Report each line of the data that contains the string "none".

■ Source data
--*--

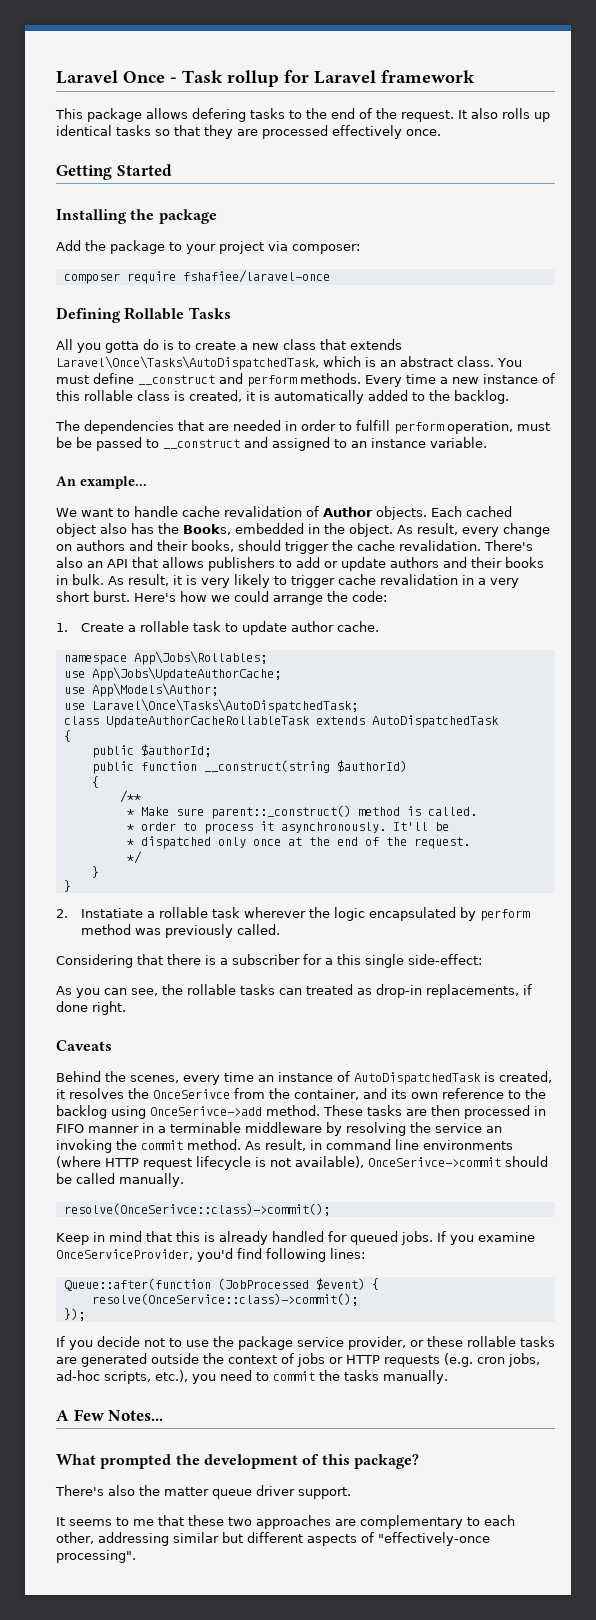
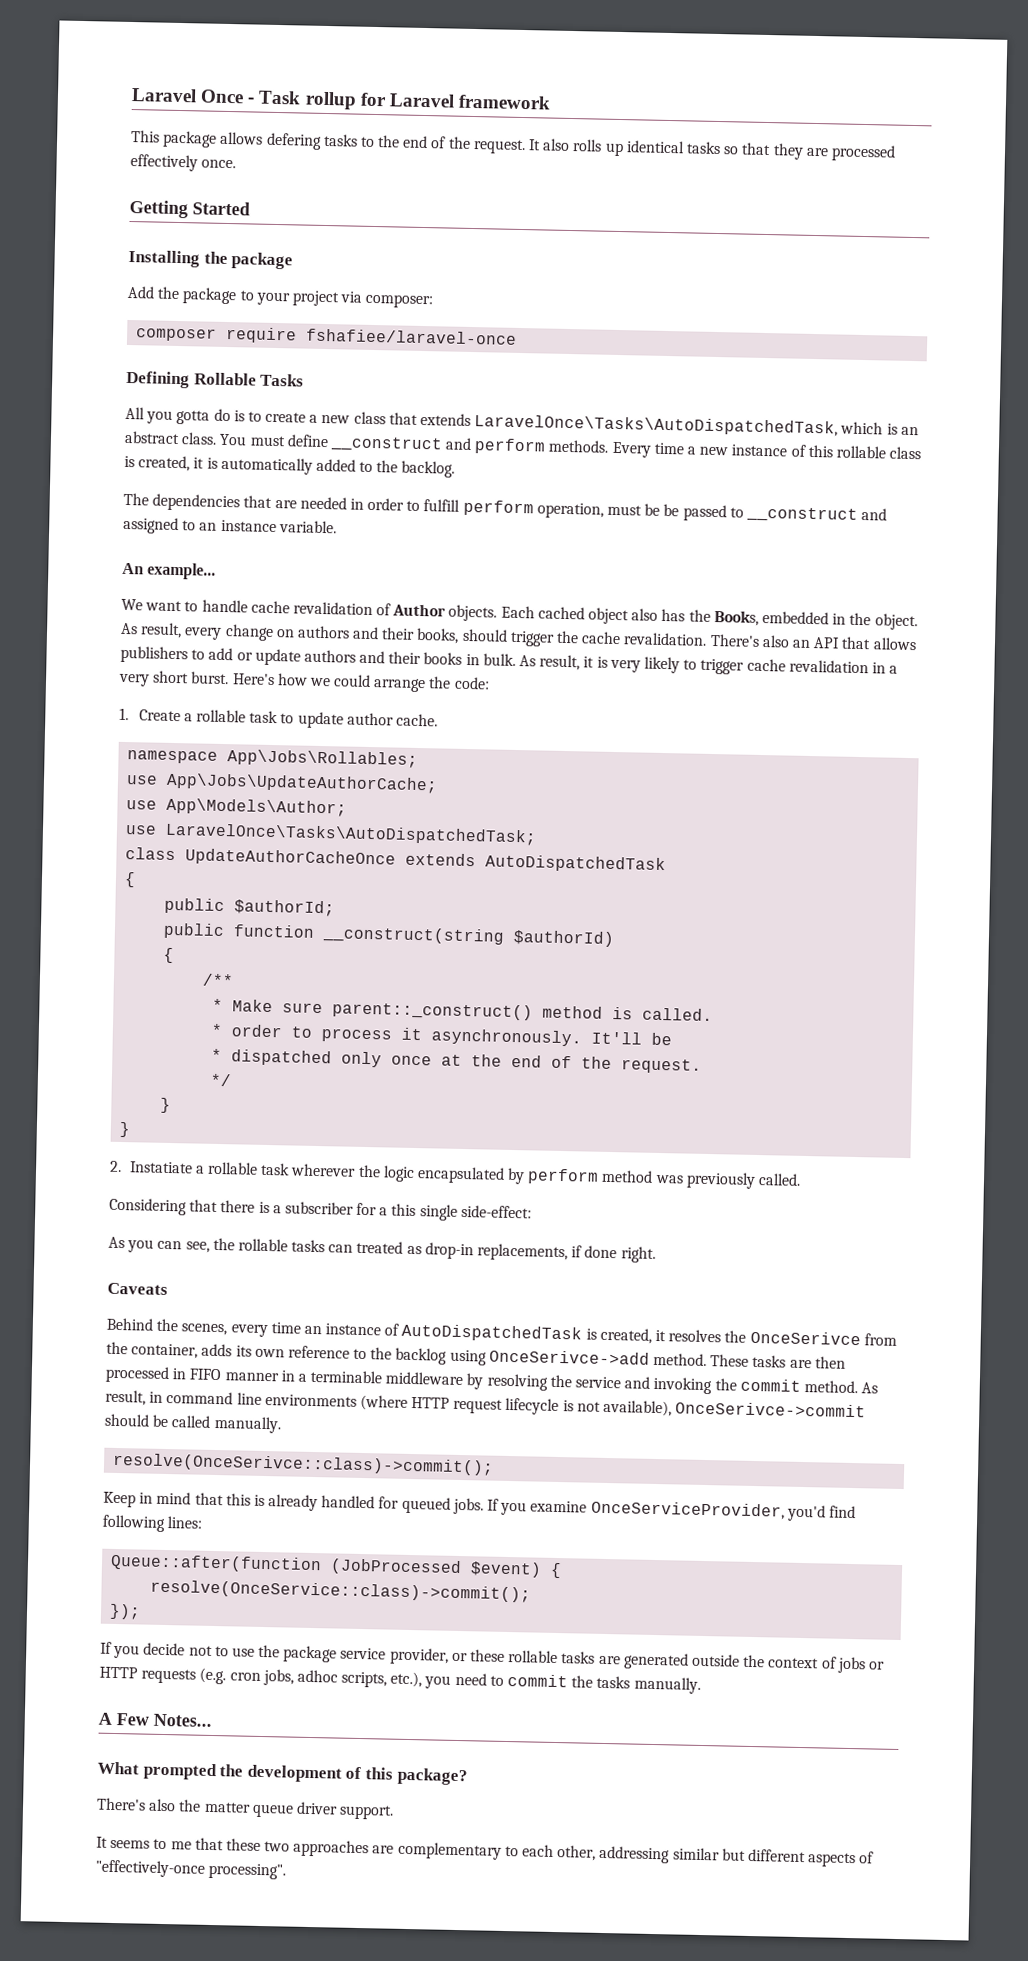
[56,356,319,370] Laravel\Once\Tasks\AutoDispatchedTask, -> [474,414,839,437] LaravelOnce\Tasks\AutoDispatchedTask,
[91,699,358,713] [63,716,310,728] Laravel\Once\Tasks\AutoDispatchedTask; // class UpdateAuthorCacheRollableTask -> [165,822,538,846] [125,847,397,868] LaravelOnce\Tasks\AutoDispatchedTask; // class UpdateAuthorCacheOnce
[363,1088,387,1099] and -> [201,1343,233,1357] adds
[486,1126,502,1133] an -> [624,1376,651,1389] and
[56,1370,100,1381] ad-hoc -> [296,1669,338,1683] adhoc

--*--

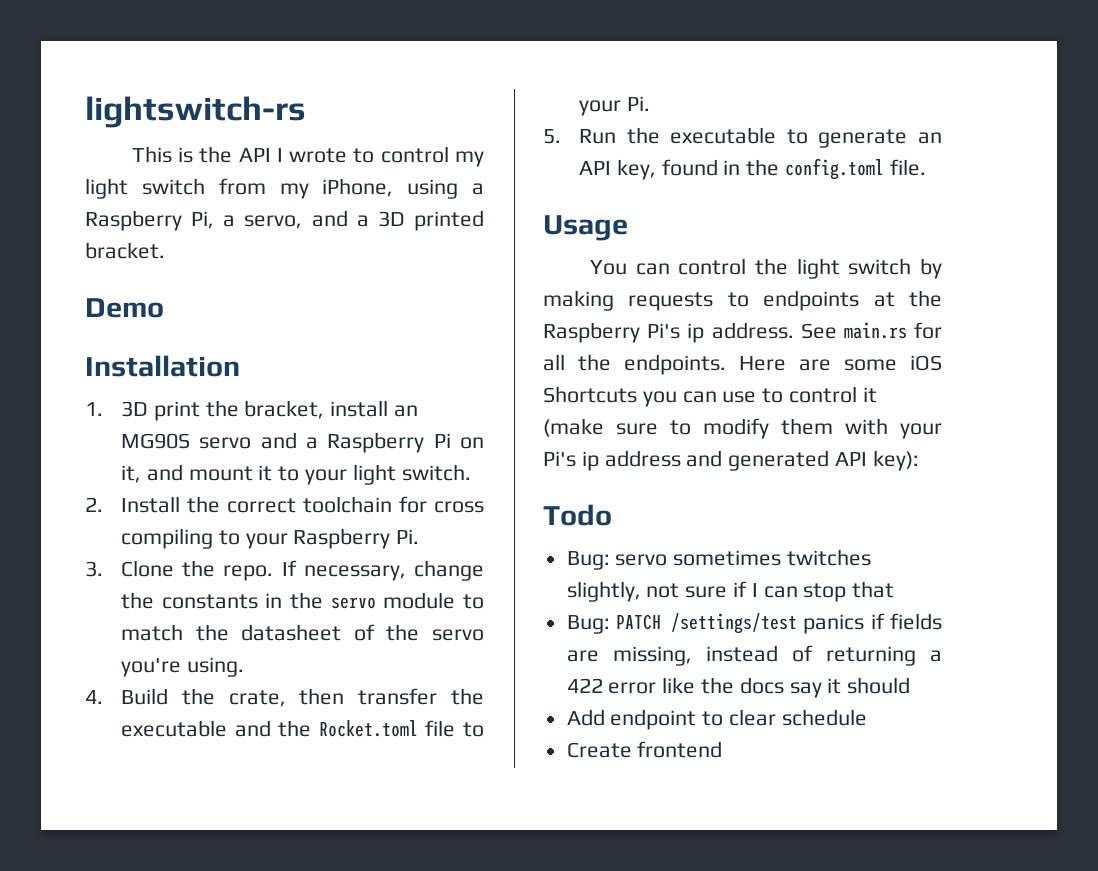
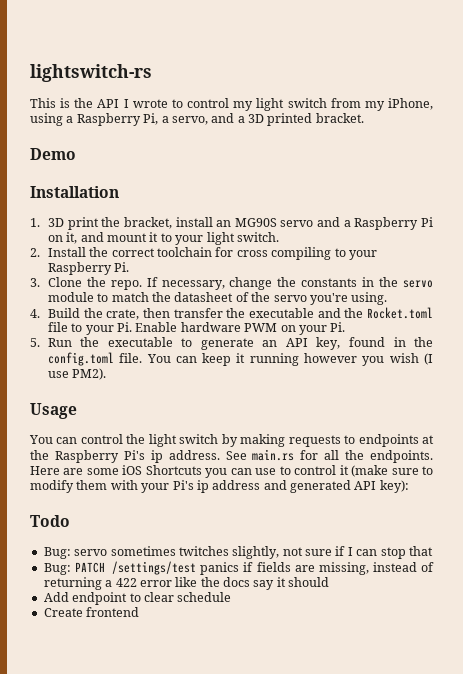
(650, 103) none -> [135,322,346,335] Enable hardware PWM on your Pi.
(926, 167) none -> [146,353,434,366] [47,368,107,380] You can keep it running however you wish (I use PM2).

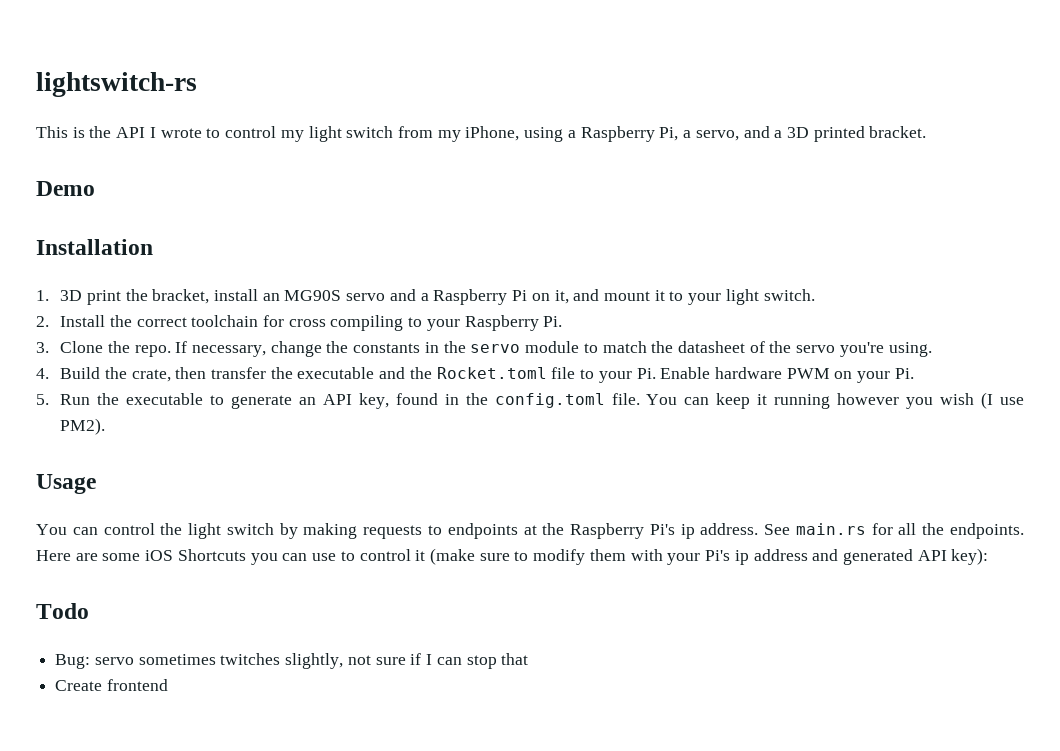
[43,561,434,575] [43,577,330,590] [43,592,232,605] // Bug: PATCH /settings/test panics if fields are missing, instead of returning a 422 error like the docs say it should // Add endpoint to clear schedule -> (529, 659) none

--*--

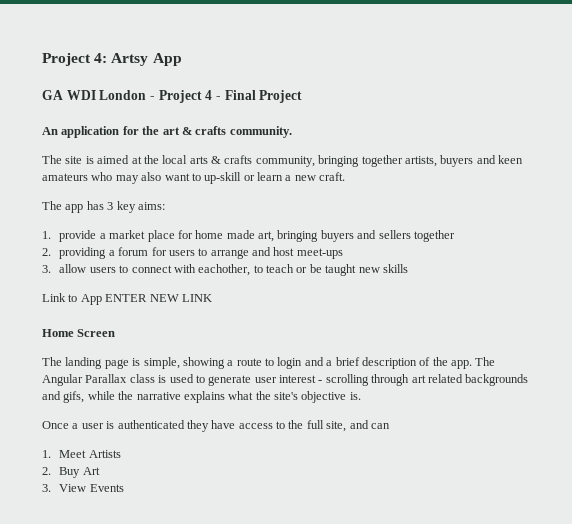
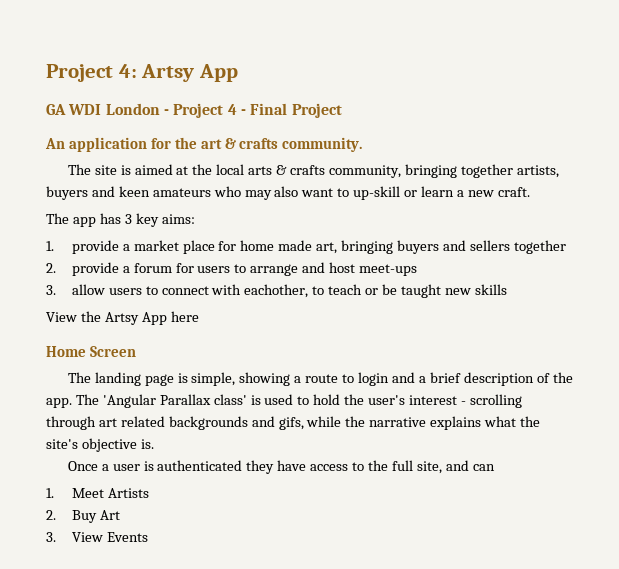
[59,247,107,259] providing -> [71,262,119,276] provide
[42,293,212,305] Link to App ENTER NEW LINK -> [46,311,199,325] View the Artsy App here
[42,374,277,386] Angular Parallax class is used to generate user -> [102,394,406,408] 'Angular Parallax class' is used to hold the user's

--*--

■ Your response
(650, 103) none -> [135,322,346,335] Enable hardware PWM on your Pi.
(926, 167) none -> [146,353,434,366] [47,368,107,380] You can keep it running however you wish (I use PM2).
[43,561,434,575] [43,577,330,590] [43,592,232,605] // Bug: PATCH /settings/test panics if fields are missing, instead of returning a 422 error like the docs say it should // Add endpoint to clear schedule -> (529, 659) none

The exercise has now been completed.